*** Block opens ***

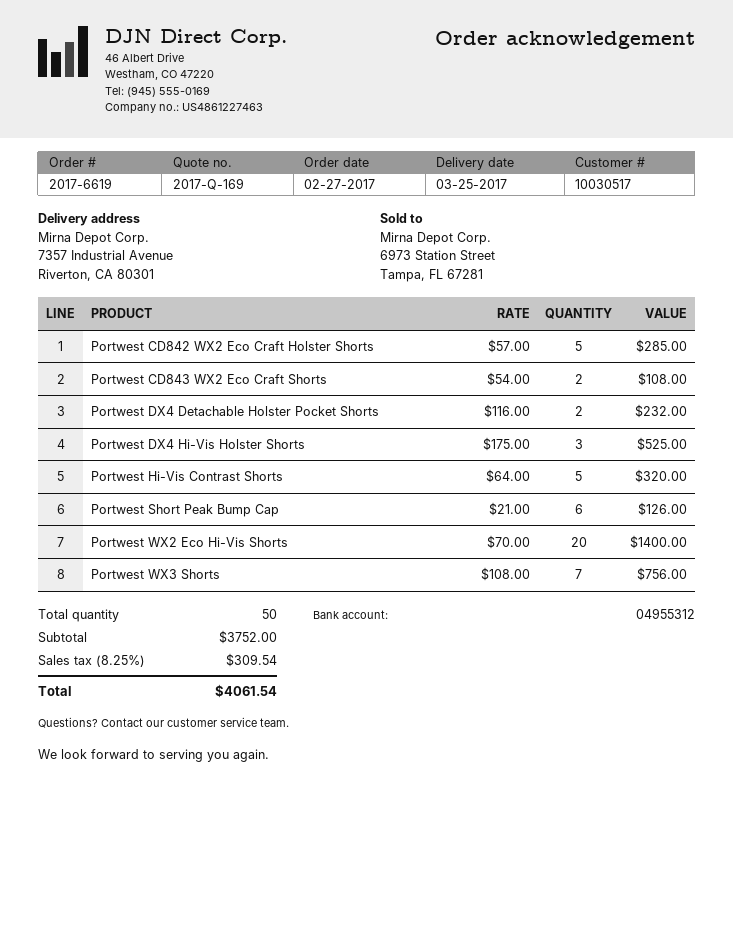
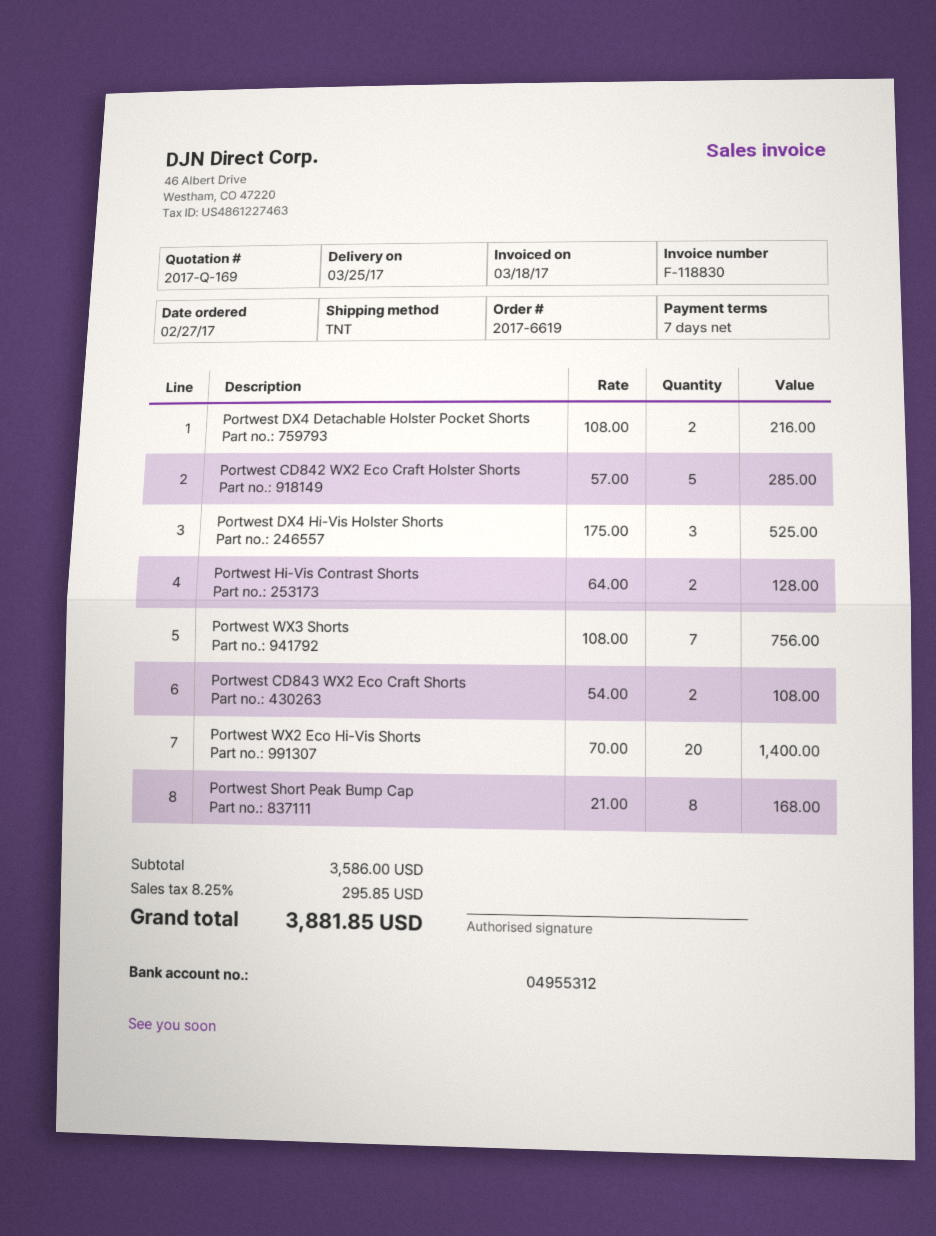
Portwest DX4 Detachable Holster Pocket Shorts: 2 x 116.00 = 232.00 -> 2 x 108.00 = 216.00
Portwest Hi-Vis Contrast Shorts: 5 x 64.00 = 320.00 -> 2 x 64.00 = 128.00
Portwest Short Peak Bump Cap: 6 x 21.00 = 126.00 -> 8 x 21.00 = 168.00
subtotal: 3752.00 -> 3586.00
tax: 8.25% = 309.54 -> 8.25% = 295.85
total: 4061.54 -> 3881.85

*** Block closes ***

Count every line of the material that holds "Shorts". Reply with the number alone.

## Output for this task
2